**Work task**
Copy each record below faithfully, leaving out images.

[Web page edit records]
-------------------------
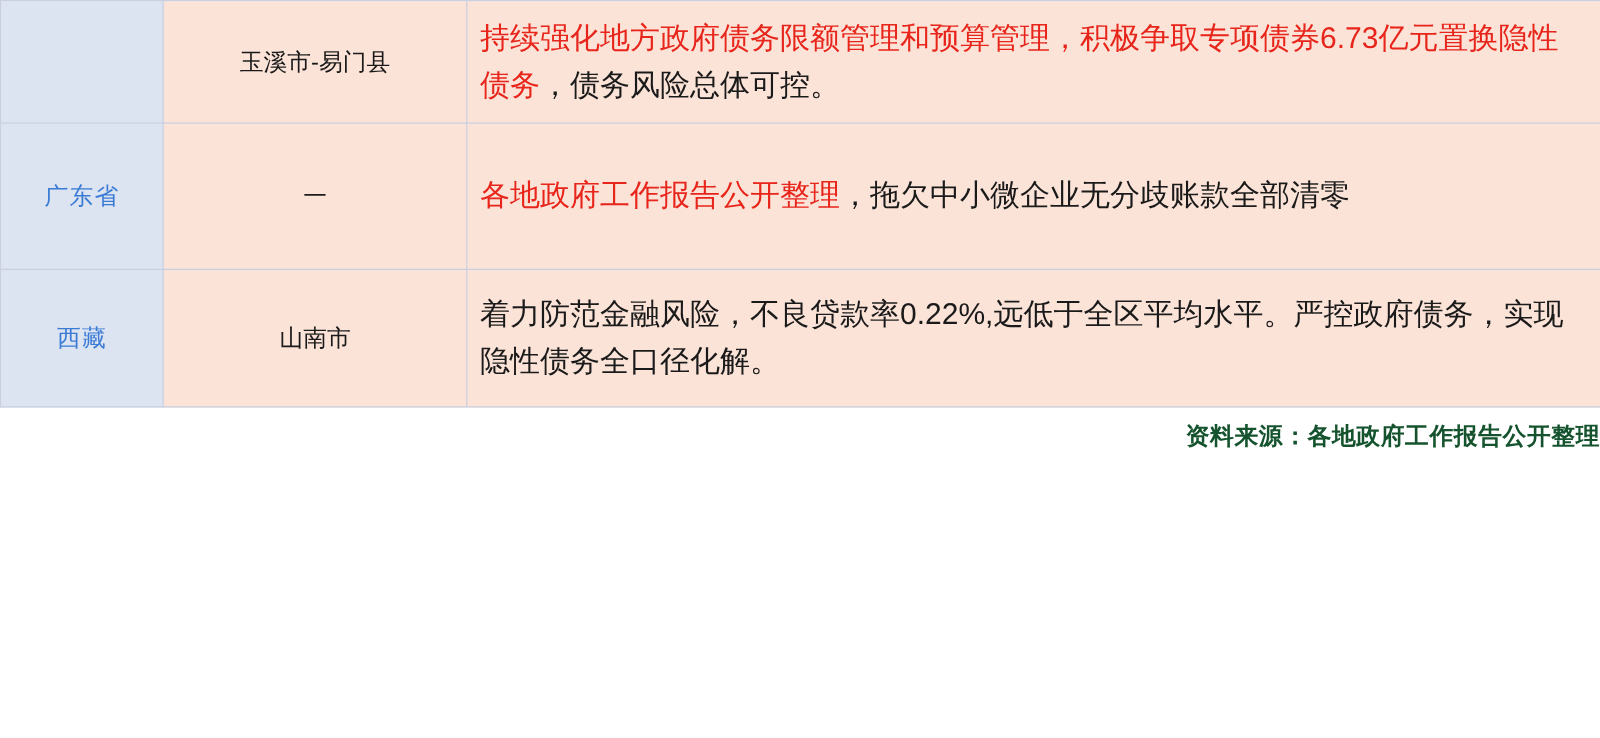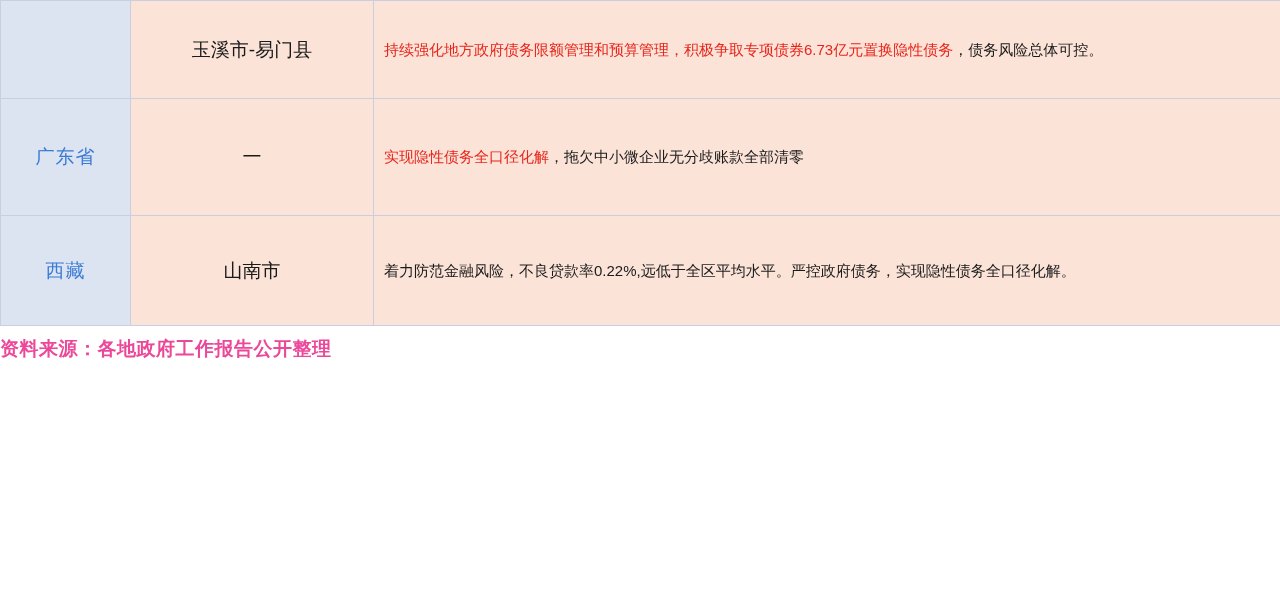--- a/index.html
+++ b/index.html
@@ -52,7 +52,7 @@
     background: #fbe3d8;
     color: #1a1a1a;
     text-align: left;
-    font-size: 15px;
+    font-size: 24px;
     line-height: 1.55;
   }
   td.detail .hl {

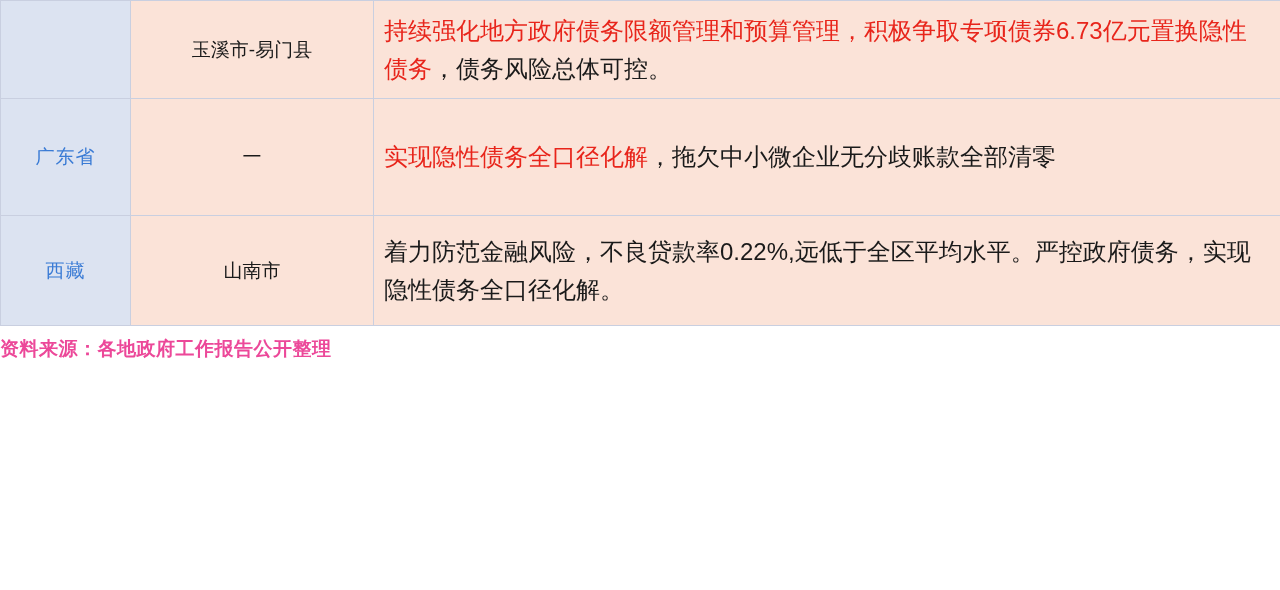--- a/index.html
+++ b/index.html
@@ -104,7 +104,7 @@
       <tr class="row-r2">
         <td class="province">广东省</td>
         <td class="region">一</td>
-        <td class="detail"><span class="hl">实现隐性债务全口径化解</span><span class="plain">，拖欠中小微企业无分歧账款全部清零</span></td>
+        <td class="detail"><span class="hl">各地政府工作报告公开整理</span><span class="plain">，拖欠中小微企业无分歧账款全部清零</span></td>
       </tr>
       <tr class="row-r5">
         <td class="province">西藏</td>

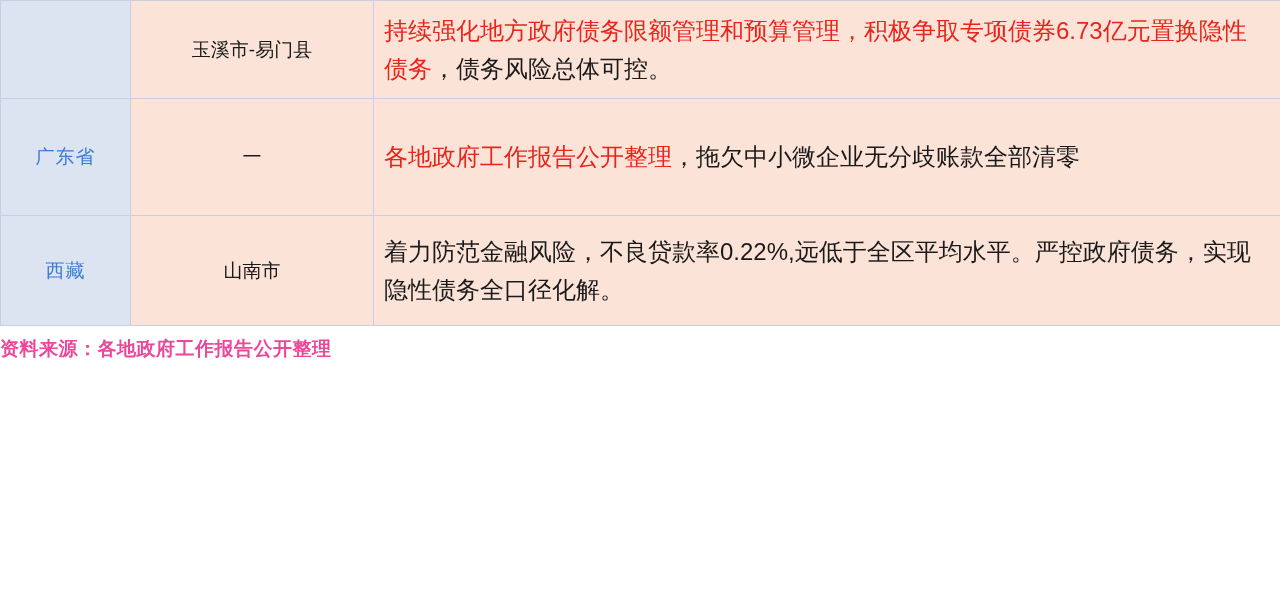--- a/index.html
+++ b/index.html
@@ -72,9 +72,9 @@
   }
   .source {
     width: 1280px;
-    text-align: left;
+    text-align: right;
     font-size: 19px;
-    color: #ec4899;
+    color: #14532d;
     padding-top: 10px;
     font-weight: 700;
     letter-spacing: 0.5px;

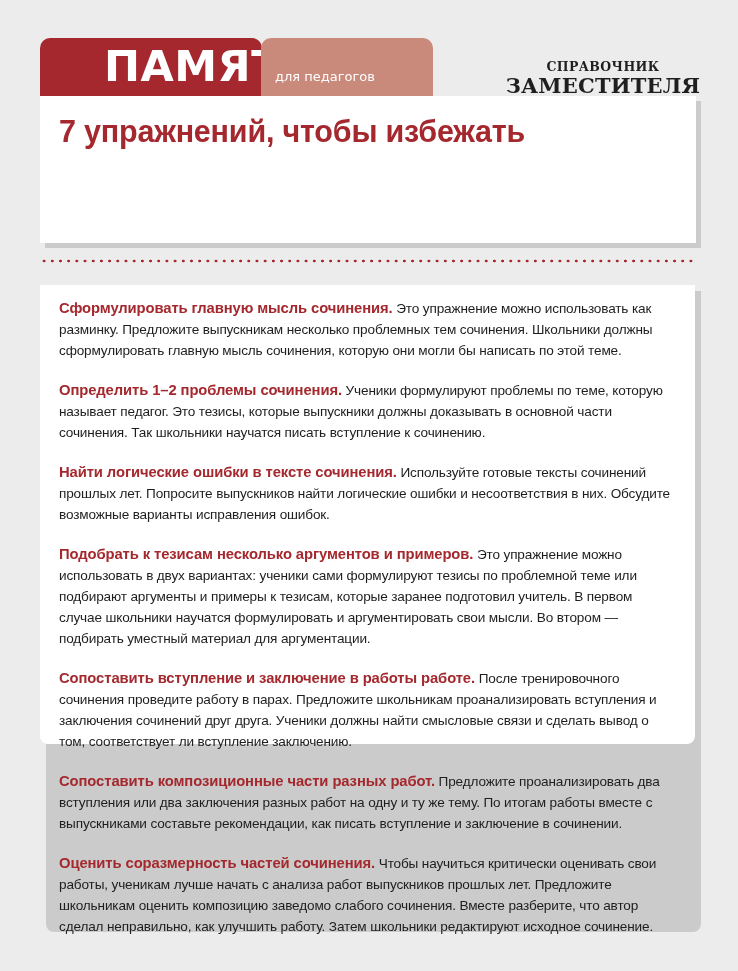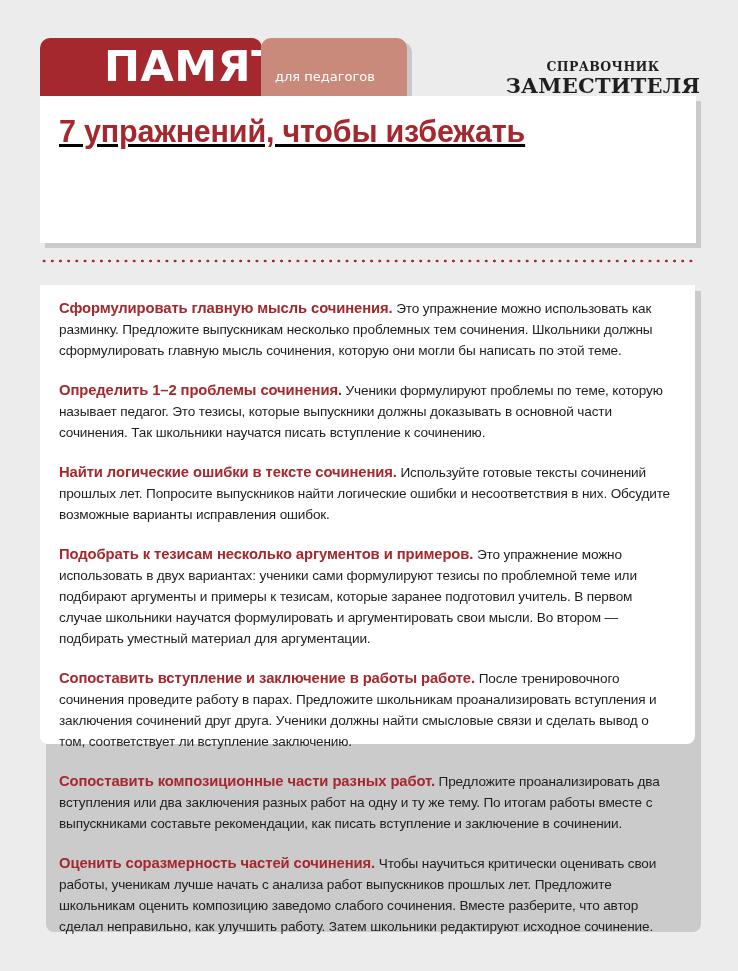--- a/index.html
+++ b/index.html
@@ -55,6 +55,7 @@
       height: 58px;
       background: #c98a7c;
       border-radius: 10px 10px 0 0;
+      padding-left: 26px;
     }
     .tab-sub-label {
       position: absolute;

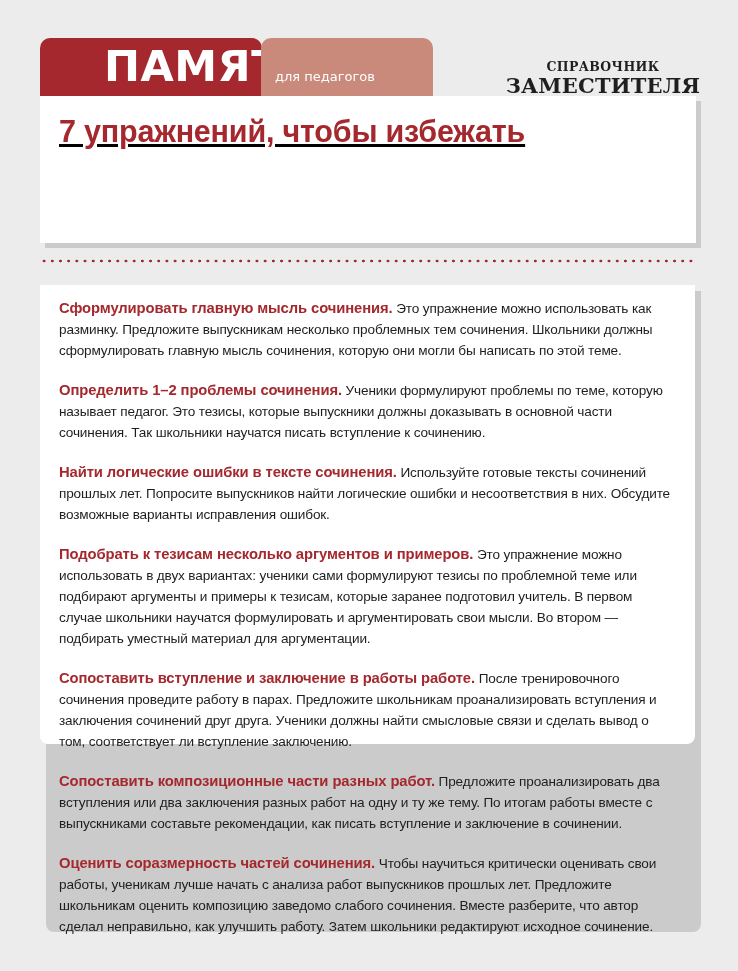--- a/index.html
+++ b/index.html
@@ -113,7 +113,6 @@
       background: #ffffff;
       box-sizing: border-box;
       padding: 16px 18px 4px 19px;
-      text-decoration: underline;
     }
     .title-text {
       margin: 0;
-------------------------
**Written answer**
--- a/index.html
+++ b/index.html
@@ -52,7 +52,7 @@
     background: #fbe3d8;
     color: #1a1a1a;
     text-align: left;
-    font-size: 15px;
+    font-size: 24px;
     line-height: 1.55;
   }
   td.detail .hl {

--- a/index.html
+++ b/index.html
@@ -104,7 +104,7 @@
       <tr class="row-r2">
         <td class="province">广东省</td>
         <td class="region">一</td>
-        <td class="detail"><span class="hl">实现隐性债务全口径化解</span><span class="plain">，拖欠中小微企业无分歧账款全部清零</span></td>
+        <td class="detail"><span class="hl">各地政府工作报告公开整理</span><span class="plain">，拖欠中小微企业无分歧账款全部清零</span></td>
       </tr>
       <tr class="row-r5">
         <td class="province">西藏</td>

--- a/index.html
+++ b/index.html
@@ -72,9 +72,9 @@
   }
   .source {
     width: 1280px;
-    text-align: left;
+    text-align: right;
     font-size: 19px;
-    color: #ec4899;
+    color: #14532d;
     padding-top: 10px;
     font-weight: 700;
     letter-spacing: 0.5px;

--- a/index.html
+++ b/index.html
@@ -55,6 +55,7 @@
       height: 58px;
       background: #c98a7c;
       border-radius: 10px 10px 0 0;
+      padding-left: 26px;
     }
     .tab-sub-label {
       position: absolute;

--- a/index.html
+++ b/index.html
@@ -113,7 +113,6 @@
       background: #ffffff;
       box-sizing: border-box;
       padding: 16px 18px 4px 19px;
-      text-decoration: underline;
     }
     .title-text {
       margin: 0;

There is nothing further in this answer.